Please review the problem and suggested solution and provide your comments to help drive this feature implementation into a future platform release.
Description of problem
We have an Exceptions table which computes a hash of each exception. The idea behind this table is we could display which exceptions are occurring frequently compared to the exceptions which only happen a small handful of times.
Description of possible solution 1
When expanding an exception, we currently list the exception hash. We should also display and offer the option to sort by the number of occurrences of that exception hash. Since this is only valid for exceptions, we need to make sure it doesn’t cause any issues with the other event log types.
Description of possible solution 2
We remove this feature/table if people do not find it valuable.
About this issue
- Original URL
- State: closed
- Created 6 years ago
- Reactions: 1
- Comments: 36 (36 by maintainers)
I definitely think we need to keep the exceptions abstracted into a new table to allow us to use the data for the original intent. This way, folks like us can do better analysis of what is affecting a DNN instance. We just need to fix the data and have a UI for it.
Yeah, it looks like that FIPS-compliant issue was the cause of the issue I was seeing. (Some government computers have a FIPS-compliant setting which causes programs to crash when they try to use the MD5 function or other non-compliant algorithms, so even though it’s not being used in a security context, it’s important not to use it).

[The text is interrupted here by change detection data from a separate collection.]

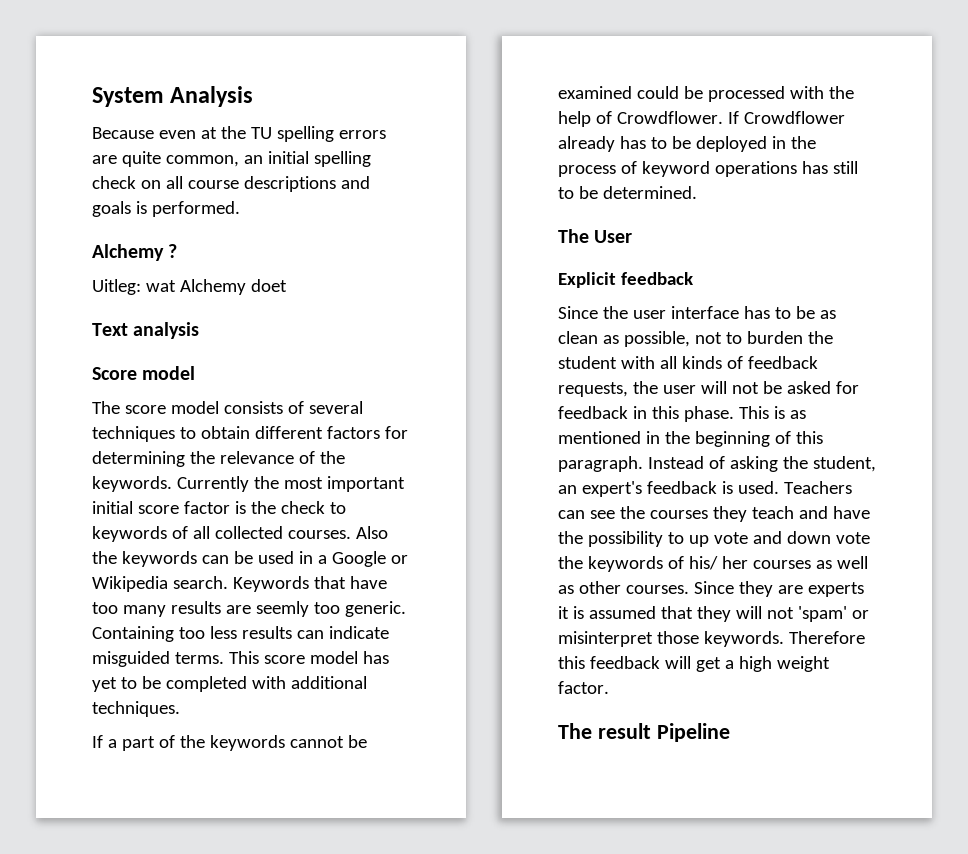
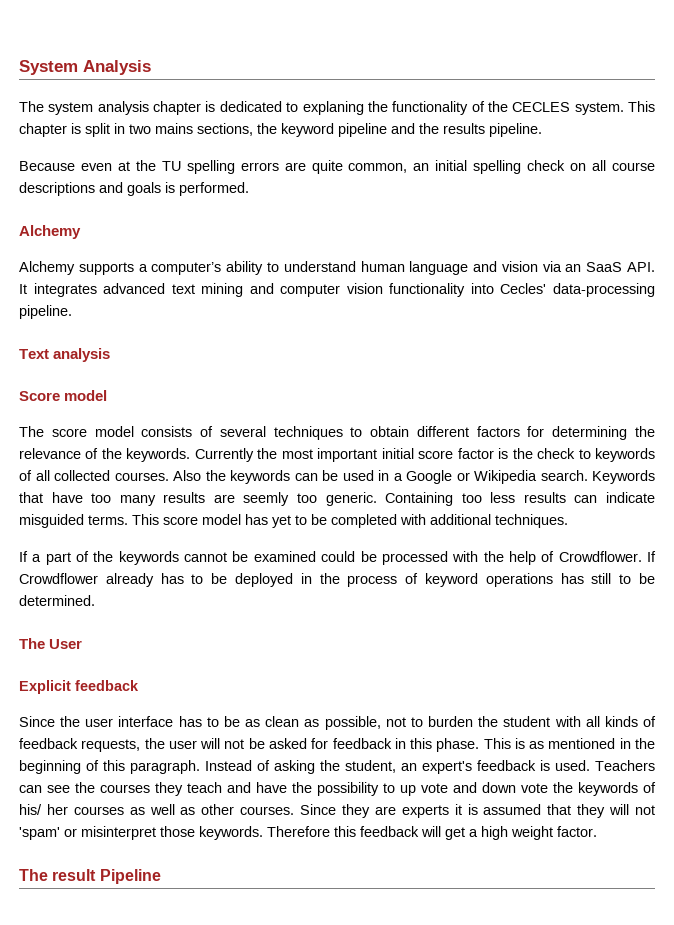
+ The system analysis chapter is dedicated to explaning the functionality of the CECLES system. This chapter is split in two mains sections, the keyword pipeline and the results pipeline.
  Because even at the TU spelling errors are quite common, an initial spelling check on all course descriptions and goals is performed.
- Alchemy ?
- Uitleg: wat Alchemy doet
+ Alchemy
+ Alchemy supports a computer’s ability to understand human language and vision via an SaaS API. It integrates advanced text mining and computer vision functionality into Cecles' data-processing pipeline.

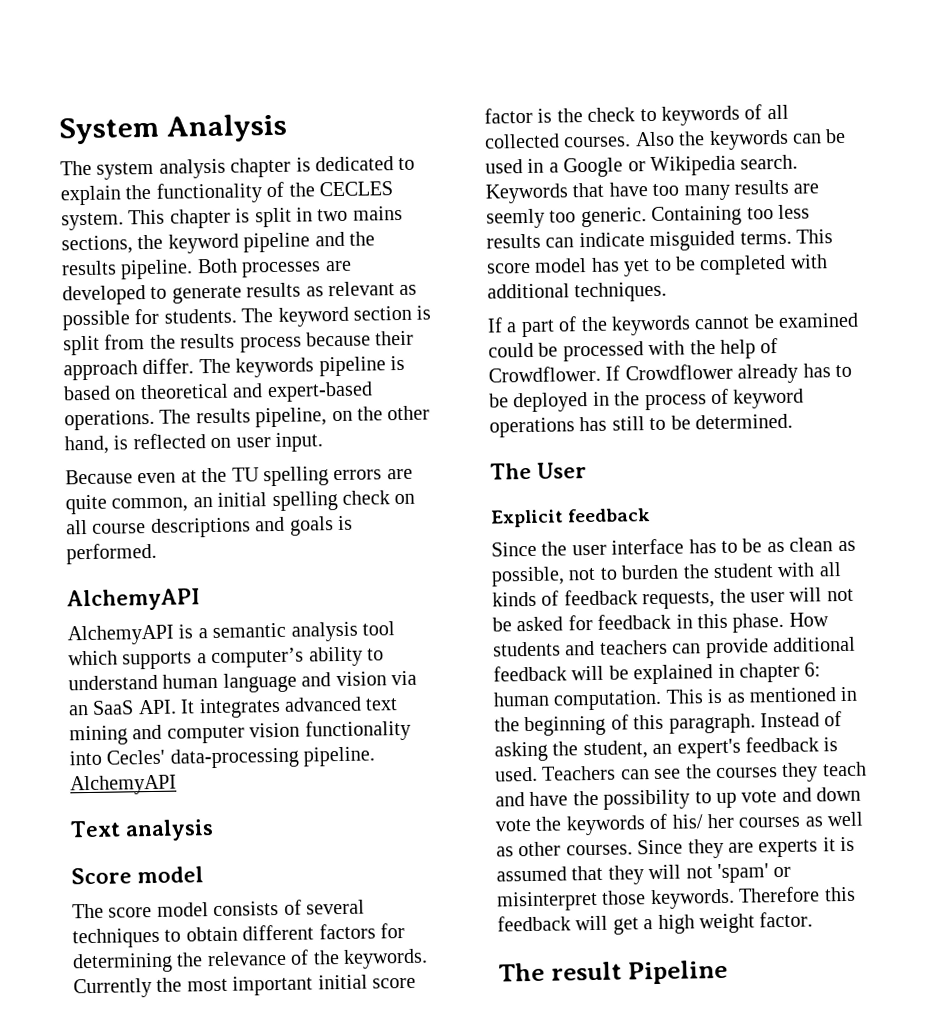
- The system analysis chapter is dedicated to explaning the functionality of the CECLES system.
+ The system analysis chapter is dedicated to explain the functionality of the CECLES system.
+ Both processes are developed to generate results as relevant as possible for students. The keyword section is split from the results process because their approach differ. The keywords pipeline is based on theoretical and expert-based operations. The results pipeline, on the other hand, is reflected on user input.
  Because even at the TU spelling errors are quite common, an initial spelling check on all course descriptions and goals is performed.
- Alchemy
- Alchemy supports a computer’s ability to understand human language and vision via an SaaS API. It integrates advanced text mining and computer vision functionality into Cecles' data-processing pipeline.
+ AlchemyAPI
+ AlchemyAPI is a semantic analysis tool which supports a computer’s ability to understand human language and vision via an SaaS API. It integrates advanced text mining and computer vision functionality into Cecles' data-processing pipeline. AlchemyAPI
+ How students and teachers can provide additional feedback will be explained in chapter 6: human computation.

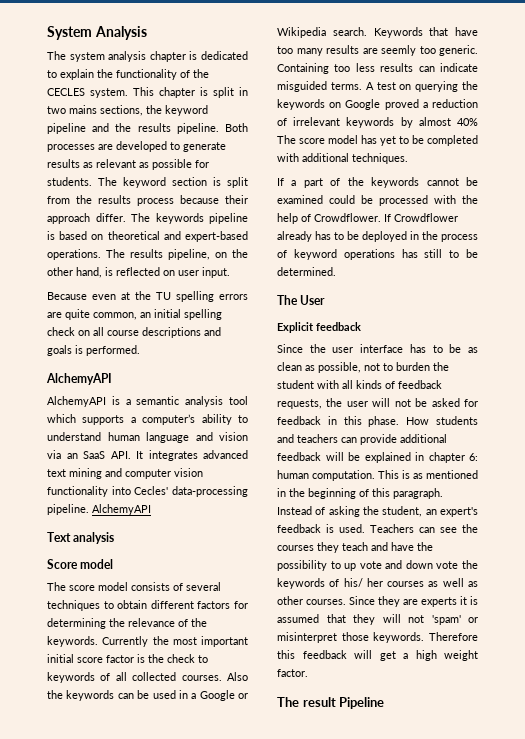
- This score model has yet to be completed with additional techniques.
+ A test on querying the keywords on Google proved a reduction of irrelevant keywords by almost 40% The score model has yet to be completed with additional techniques.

I found this out when I used this code as the basis for a function I was using and realized it didn’t work. Here’s what I ended up with:
Personally, I don’t know that I’ve ever used the data in the table to look at exceptions in the aggregate, but if there were a view of aggregate exceptions, I would think it was useful.
There is a lot of “junk” in there as well which looks more like something for a regular (disk based) log. I’d keep the best bits in SQL.
@daguiler I think it’s actually an issue that the function being used to calculate the hash doesn’t use a stable key/salt, so the same content will generate different hashes. I discovered this recently, but haven’t had a chance to verify and submit an issue.
Assuming that’s true, it would certainly seem like no one has found this data useful since it started being collected (other than, perhaps, granting some false assurance against consistent exceptions). On the other hand, if we fix this issue and expose some more exception details in the UI, perhaps it would end up being good information to have.